Thanks… No less terrified now at the thought of fatherhood!
=oP
Elyse,
First off, congrats to you on your decision to reclaim the boob! I personally felt soooo liberated after weaning to no longer have to plan my life and wardrobe around easy boob access.
Secondly, you seem like a fantastic mom! How dedicated you must be to have quit your job to provide your little one with breast milk! Obviously, you care deeply about providing the best for your child. It is really outrageous that anyone would make you feel incompetent for choosing to wean after 12 months (12 months was my goal…I made it to 8.5 months).
You are entering, what I found to be, a difficult developmental stage–toddlerhood. During the infant stage, parents are often advised that babies cannot be spoiled by giving into their demands; however, that does not hold true indefinitely. Eventually, as a parent, you have to start setting limits. This is difficult. No longer is it prudent to give in to your child’s every request (bring on the power struggles!).

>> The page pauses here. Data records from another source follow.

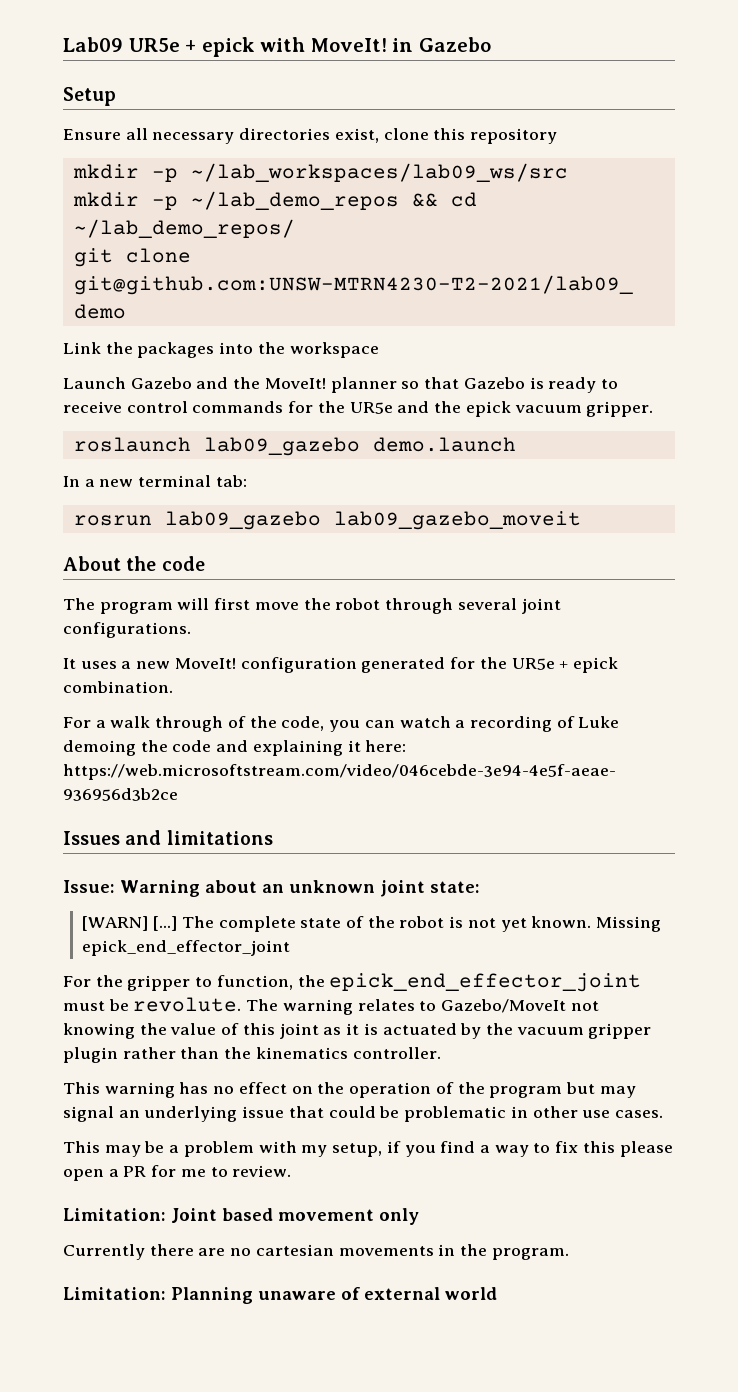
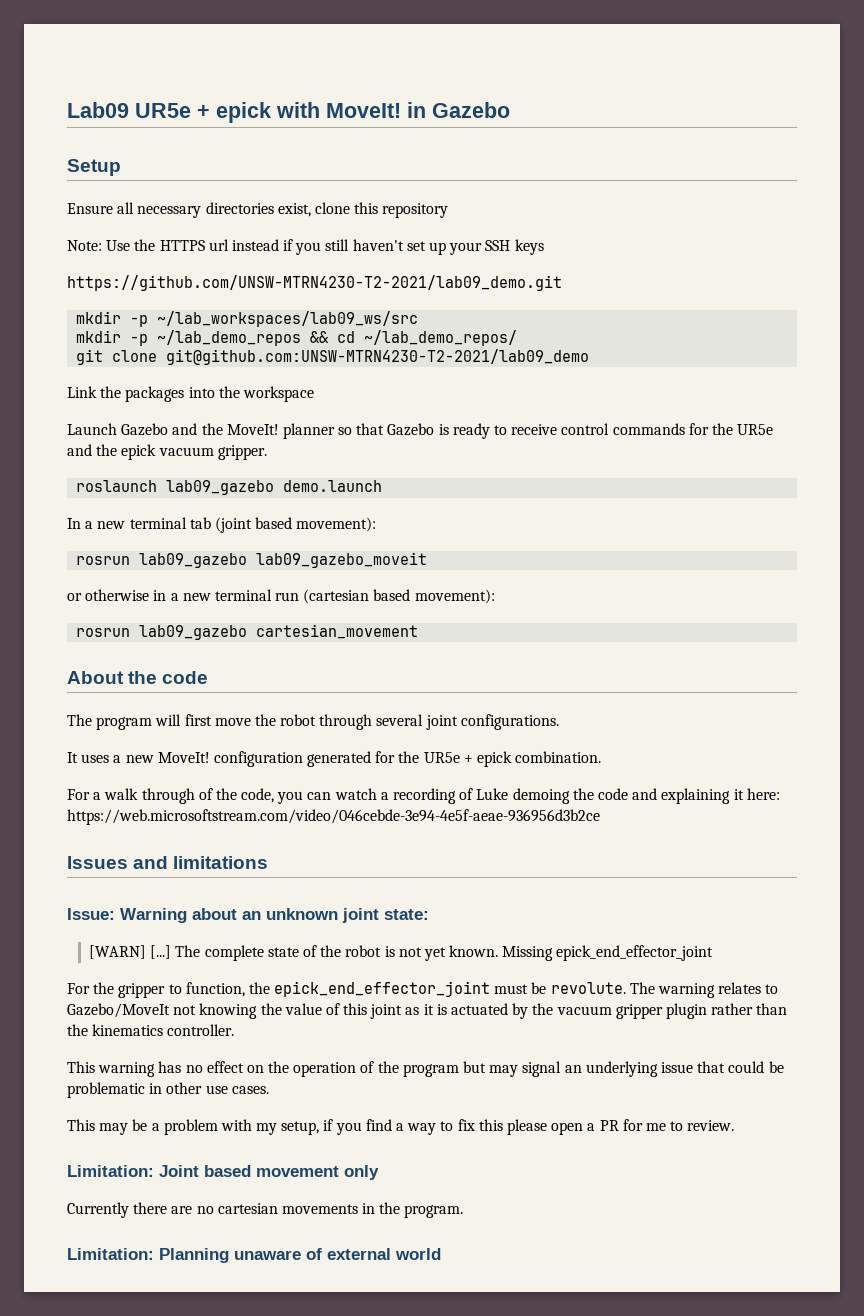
+ Note: Use the HTTPS url instead if you still haven't set up your SSH keys
+ https://github.com/UNSW-MTRN4230-T2-2021/lab09_demo.git
- In a new terminal tab:
+ In a new terminal tab (joint based movement):
+ or otherwise in a new terminal run (cartesian based movement):
+ rosrun lab09_gazebo cartesian_movement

So, how do you help your child self -soothe? Truly there is little you can do except (1) remain patient and loving while he throws a temper tantrum for not getting the boob and (2) remain consistent in NOT giving in to his demands for the boob. It will be uncomfortable, but you’ll be teaching your child a valuable lesson–when mom sets a limit, she means it and no amount of fussing will change that. Geez, guess that sounds a little non-nurturing-like, but I am a firm believer in consistency!
Well, sister, you have a difficult road ahead! I wish you the best and know that you will come out of this experience having learned a lot about parenting…a lot more than you’ll ever learn by browsing the parenting web sites :). I hope you will keep us updated and can provide other moms a valuable resource by posting YOUR solution to the weaning problem when you are done.
Oh, and thanks for the link Stacey. Those are some lovely ta-tas Elyse :).
heathenmama
Sorry but I have to say it
lovely ta-tas run in her family (on the female side, not the male side).